/---

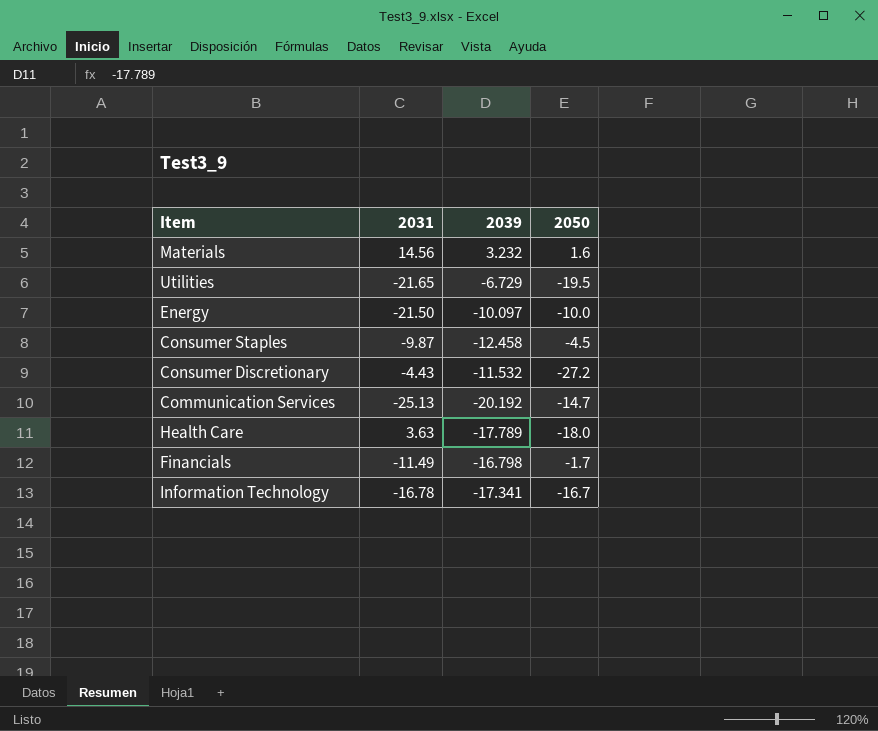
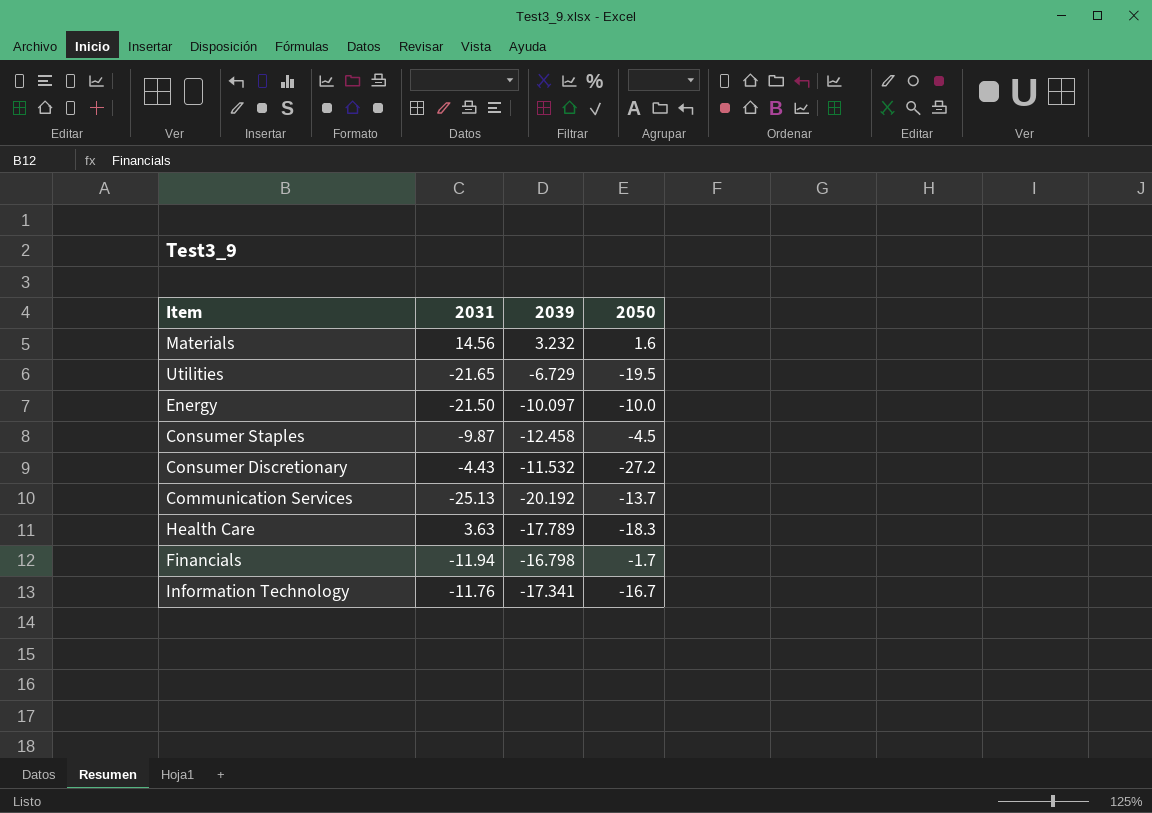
Communication Services | 2050: -14.7 -> -13.7
Health Care | 2050: -18.0 -> -18.3
Financials | 2031: -11.49 -> -11.94
Information Technology | 2031: -16.78 -> -11.76

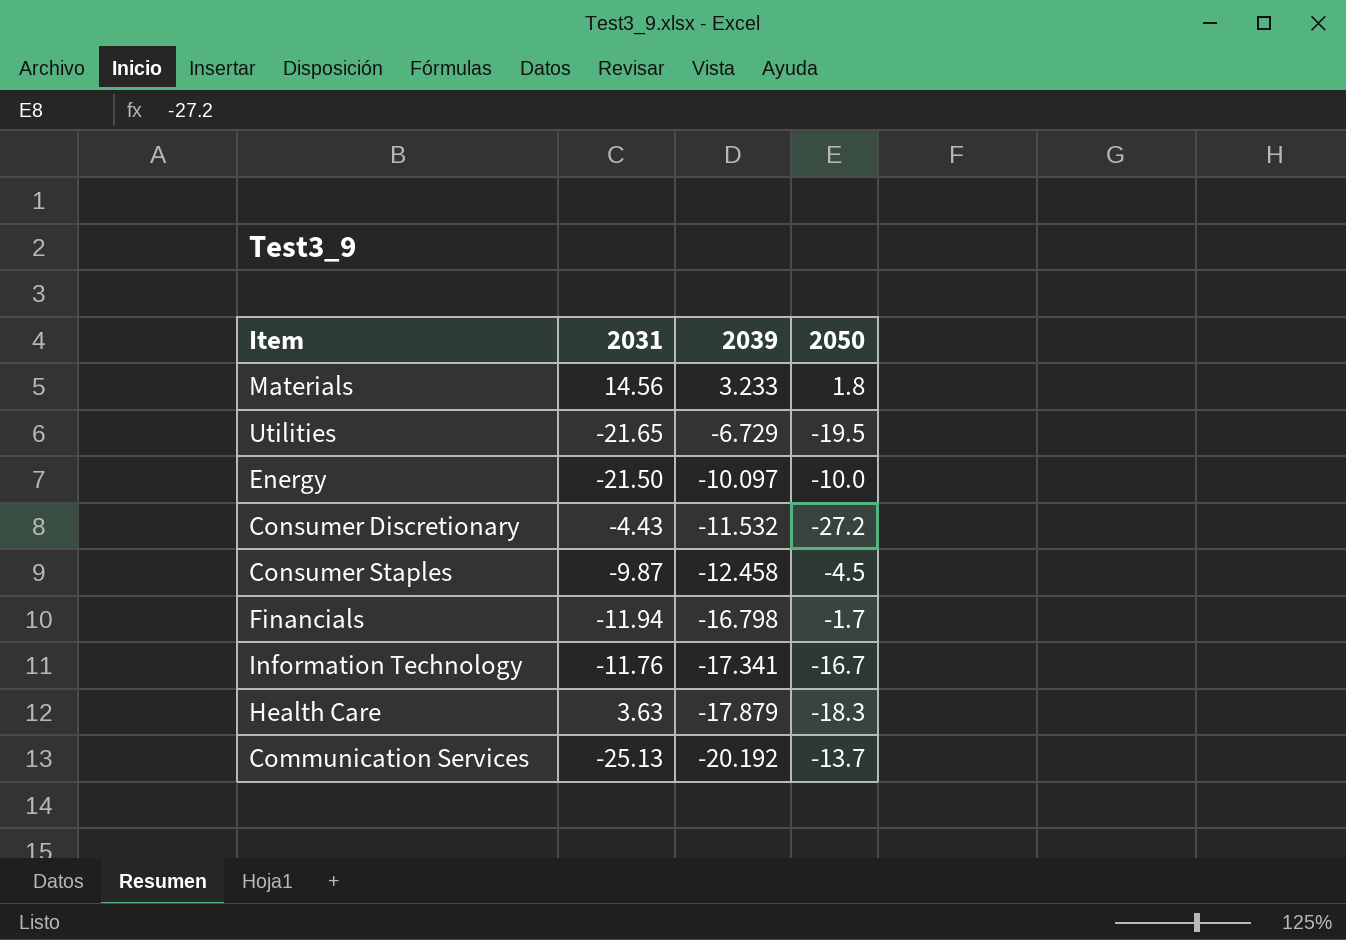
row order: none -> 2039 descending
Materials | 2039: 3.232 -> 3.233
Materials | 2050: 1.6 -> 1.8
Health Care | 2039: -17.789 -> -17.879

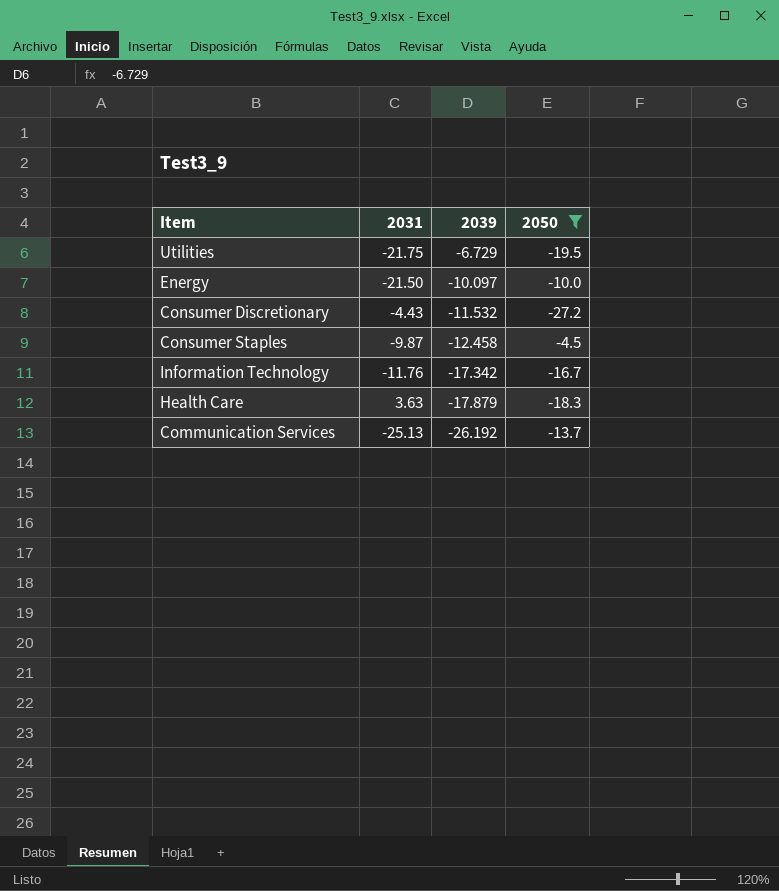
filter: none -> 2050 <= -4.5
Utilities | 2031: -21.65 -> -21.75
Information Technology | 2039: -17.341 -> -17.342
Communication Services | 2039: -20.192 -> -26.192

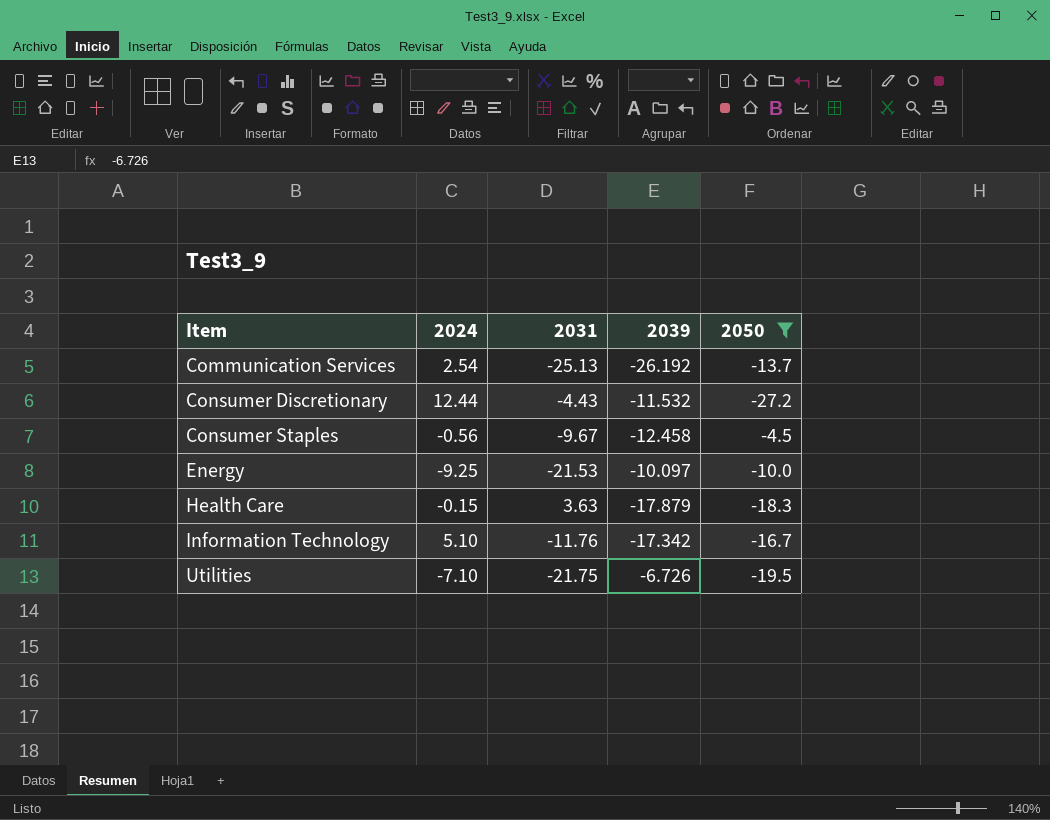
row order: 2039 descending -> Item ascending
column 2024 | position: none -> 2
Consumer Staples | 2031: -9.87 -> -9.67
Energy | 2031: -21.50 -> -21.53
Utilities | 2039: -6.729 -> -6.726

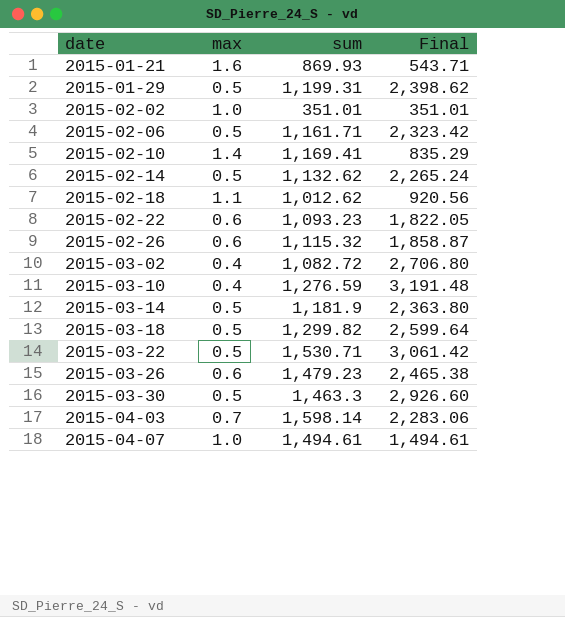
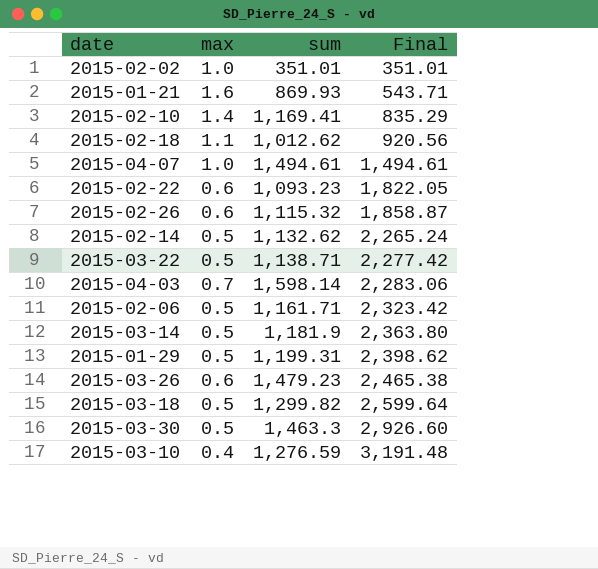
row order: date ascending -> Final ascending
row 2015-03-02: 0.4 | 1,082.72 | 2,706.80 -> none
2015-03-22 | sum: 1,530.71 -> 1,138.71
2015-03-22 | Final: 3,061.42 -> 2,277.42

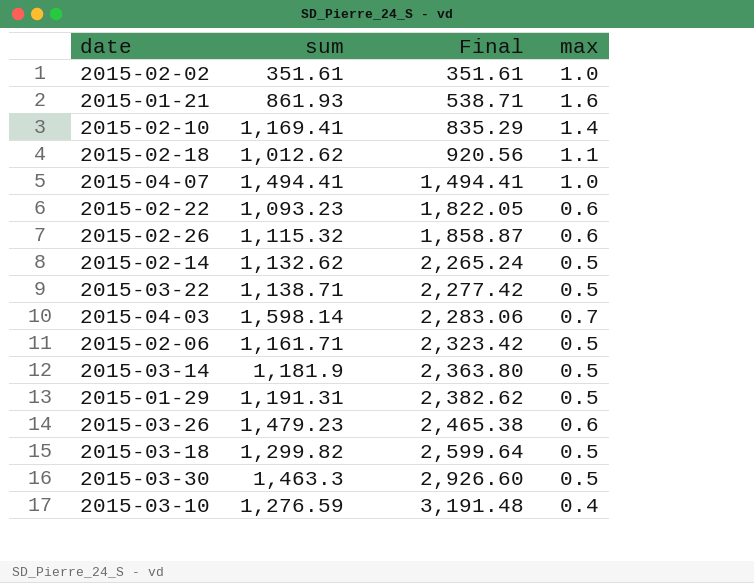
column max | position: 2 -> 4
2015-02-02 | sum: 351.01 -> 351.61
2015-02-02 | Final: 351.01 -> 351.61
2015-01-21 | sum: 869.93 -> 861.93
2015-01-21 | Final: 543.71 -> 538.71
2015-04-07 | sum: 1,494.61 -> 1,494.41
2015-04-07 | Final: 1,494.61 -> 1,494.41
2015-01-29 | sum: 1,199.31 -> 1,191.31
2015-01-29 | Final: 2,398.62 -> 2,382.62

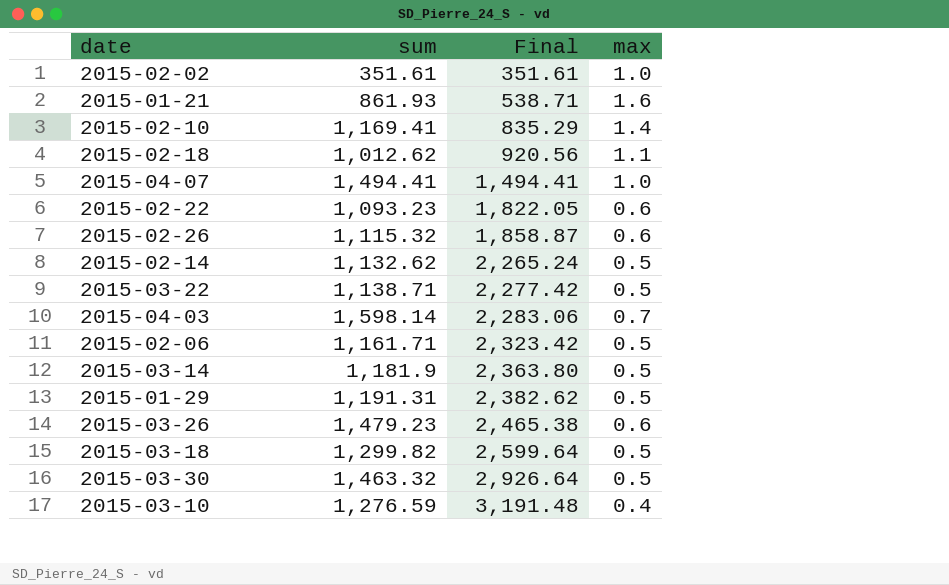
2015-03-30 | sum: 1,463.3 -> 1,463.32
2015-03-30 | Final: 2,926.60 -> 2,926.64

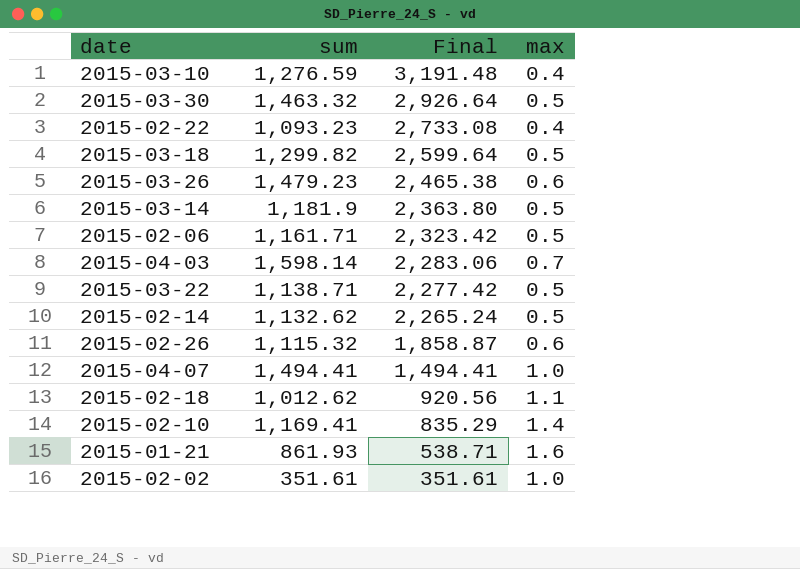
row order: Final ascending -> Final descending
row 2015-01-29: 1,191.31 | 2,382.62 | 0.5 -> none
2015-02-22 | Final: 1,822.05 -> 2,733.08
2015-02-22 | max: 0.6 -> 0.4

\---

» PROBLEM DESCRIPTION: Restate each entry word for word, please, but drop any images it holds.

» EXERCISE ANSWER:
Communication Services | 2050: -14.7 -> -13.7
Health Care | 2050: -18.0 -> -18.3
Financials | 2031: -11.49 -> -11.94
Information Technology | 2031: -16.78 -> -11.76

row order: none -> 2039 descending
Materials | 2039: 3.232 -> 3.233
Materials | 2050: 1.6 -> 1.8
Health Care | 2039: -17.789 -> -17.879

filter: none -> 2050 <= -4.5
Utilities | 2031: -21.65 -> -21.75
Information Technology | 2039: -17.341 -> -17.342
Communication Services | 2039: -20.192 -> -26.192

row order: 2039 descending -> Item ascending
column 2024 | position: none -> 2
Consumer Staples | 2031: -9.87 -> -9.67
Energy | 2031: -21.50 -> -21.53
Utilities | 2039: -6.729 -> -6.726

row order: date ascending -> Final ascending
row 2015-03-02: 0.4 | 1,082.72 | 2,706.80 -> none
2015-03-22 | sum: 1,530.71 -> 1,138.71
2015-03-22 | Final: 3,061.42 -> 2,277.42

column max | position: 2 -> 4
2015-02-02 | sum: 351.01 -> 351.61
2015-02-02 | Final: 351.01 -> 351.61
2015-01-21 | sum: 869.93 -> 861.93
2015-01-21 | Final: 543.71 -> 538.71
2015-04-07 | sum: 1,494.61 -> 1,494.41
2015-04-07 | Final: 1,494.61 -> 1,494.41
2015-01-29 | sum: 1,199.31 -> 1,191.31
2015-01-29 | Final: 2,398.62 -> 2,382.62

2015-03-30 | sum: 1,463.3 -> 1,463.32
2015-03-30 | Final: 2,926.60 -> 2,926.64

row order: Final ascending -> Final descending
row 2015-01-29: 1,191.31 | 2,382.62 | 0.5 -> none
2015-02-22 | Final: 1,822.05 -> 2,733.08
2015-02-22 | max: 0.6 -> 0.4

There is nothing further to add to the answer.